Data entries:
◆ ◆ ◆ ◆

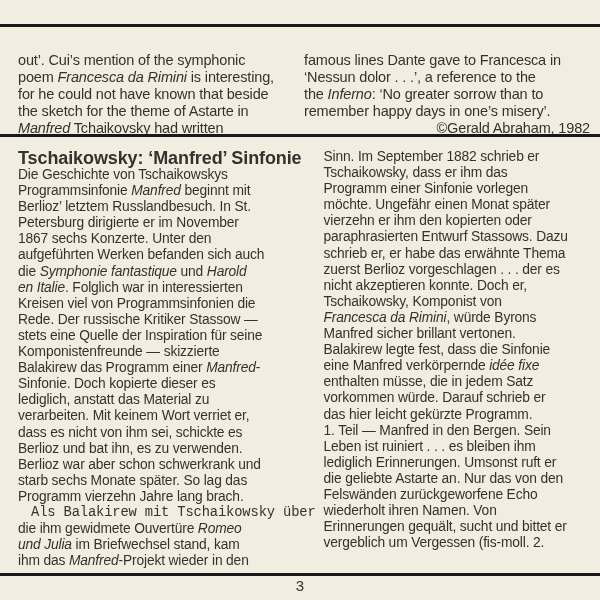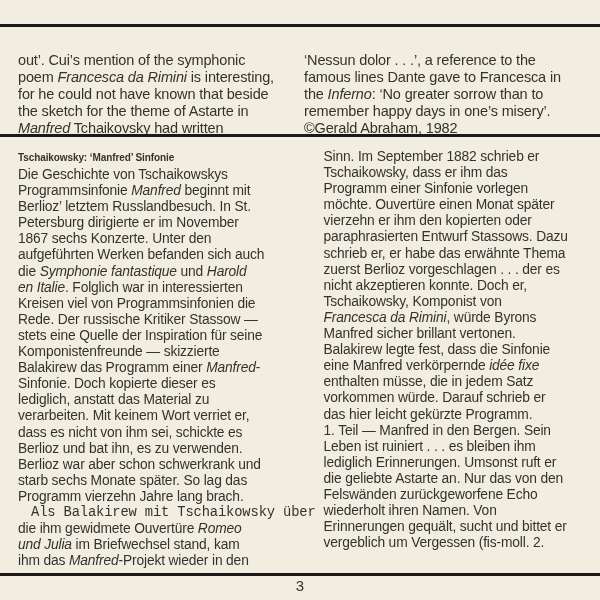"‘Nessun dolor . . .’," div.line { order: before "famous lines Dante gave to" -> after "famous lines Dante gave to" }
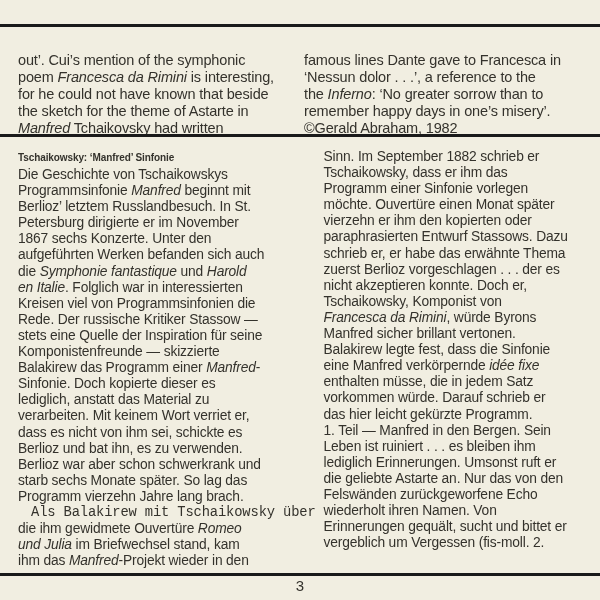"©Gerald Abraham, 1982" div.line { text-align: left -> right }
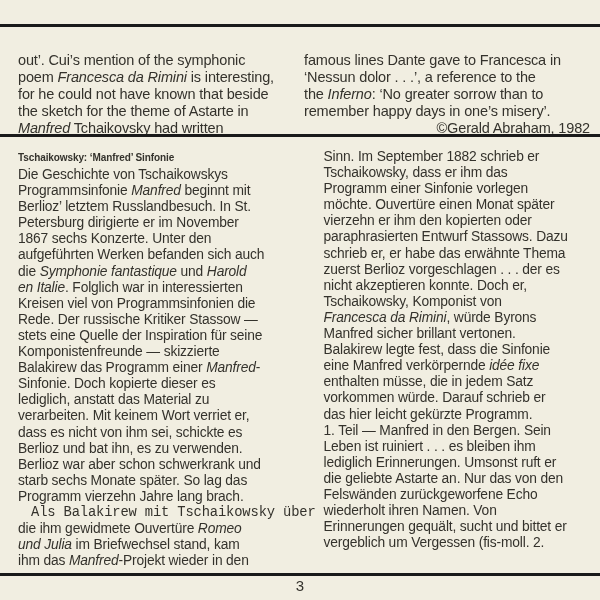"Tschaikowsky: ‘Manfred’ Sinfonie" .heading { font-size: 10px -> 18px }
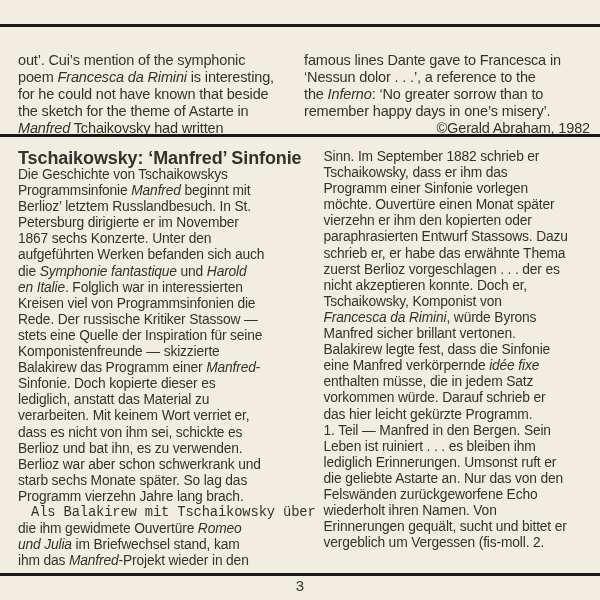"möchte. Ouvertüre einen Monat später" span { text: Ouvertüre -> Ungefähr }
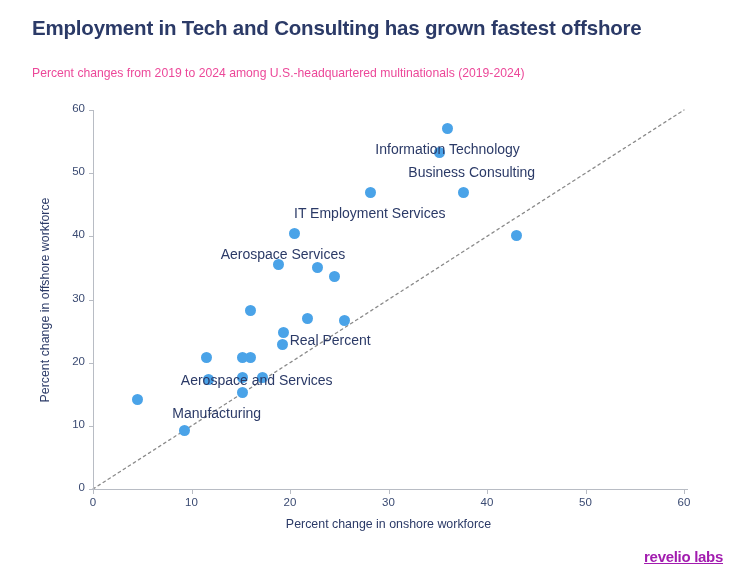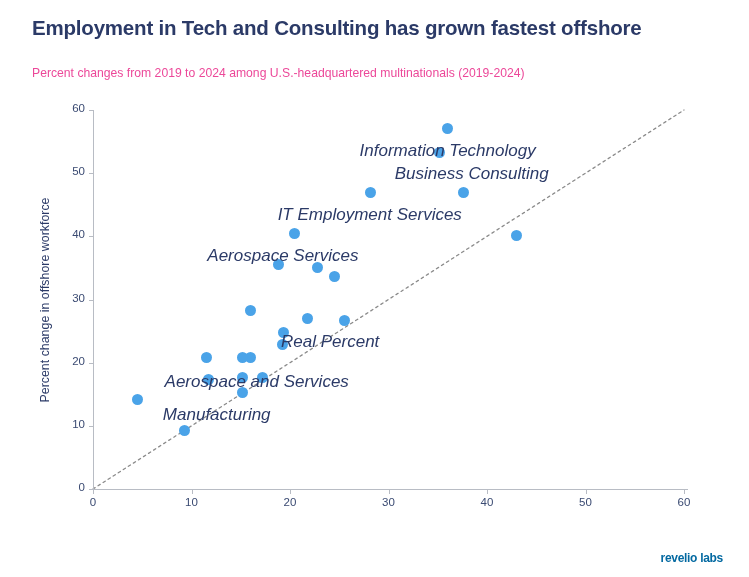"Information Technology" .point-label { font-size: 17px -> 14px; font-style: italic -> none }
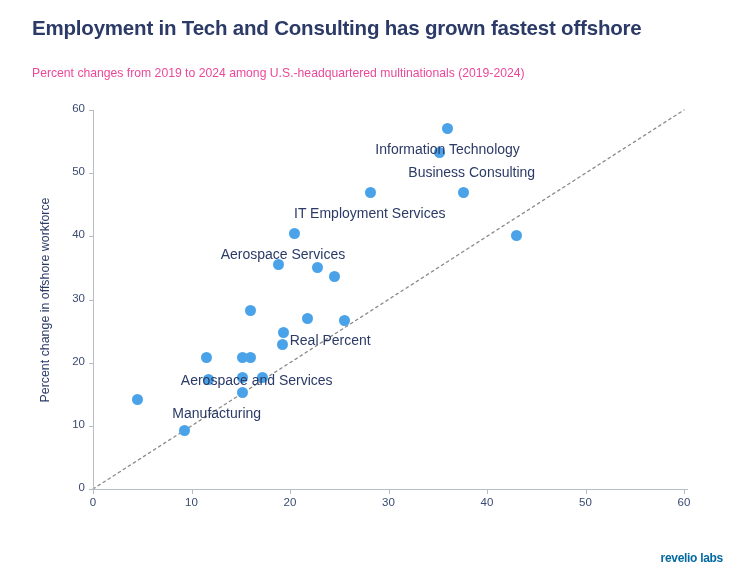"Percent change in onshore workforce" div.axis-title { html: none -> <div>Percent change in onshore workforce</div> }
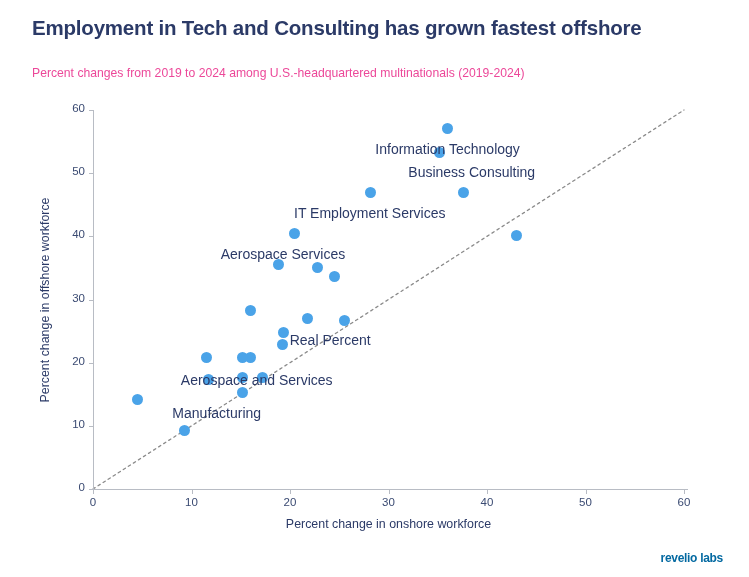"revelio labs" .watermark { color: #0369a1 -> #a21caf; font-size: 12px -> 15px; text-decoration: none -> underline }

◆ ◆ ◆ ◆

*Task to complete*: Reproduce the data above verbatim, minus any images.

*Exercise response*:
"‘Nessun dolor . . .’," div.line { order: before "famous lines Dante gave to" -> after "famous lines Dante gave to" }
"©Gerald Abraham, 1982" div.line { text-align: left -> right }
"Tschaikowsky: ‘Manfred’ Sinfonie" .heading { font-size: 10px -> 18px }
"möchte. Ouvertüre einen Monat später" span { text: Ouvertüre -> Ungefähr }
"Information Technology" .point-label { font-size: 17px -> 14px; font-style: italic -> none }
"Percent change in onshore workforce" div.axis-title { html: none -> <div>Percent change in onshore workforce</div> }
"revelio labs" .watermark { color: #0369a1 -> #a21caf; font-size: 12px -> 15px; text-decoration: none -> underline }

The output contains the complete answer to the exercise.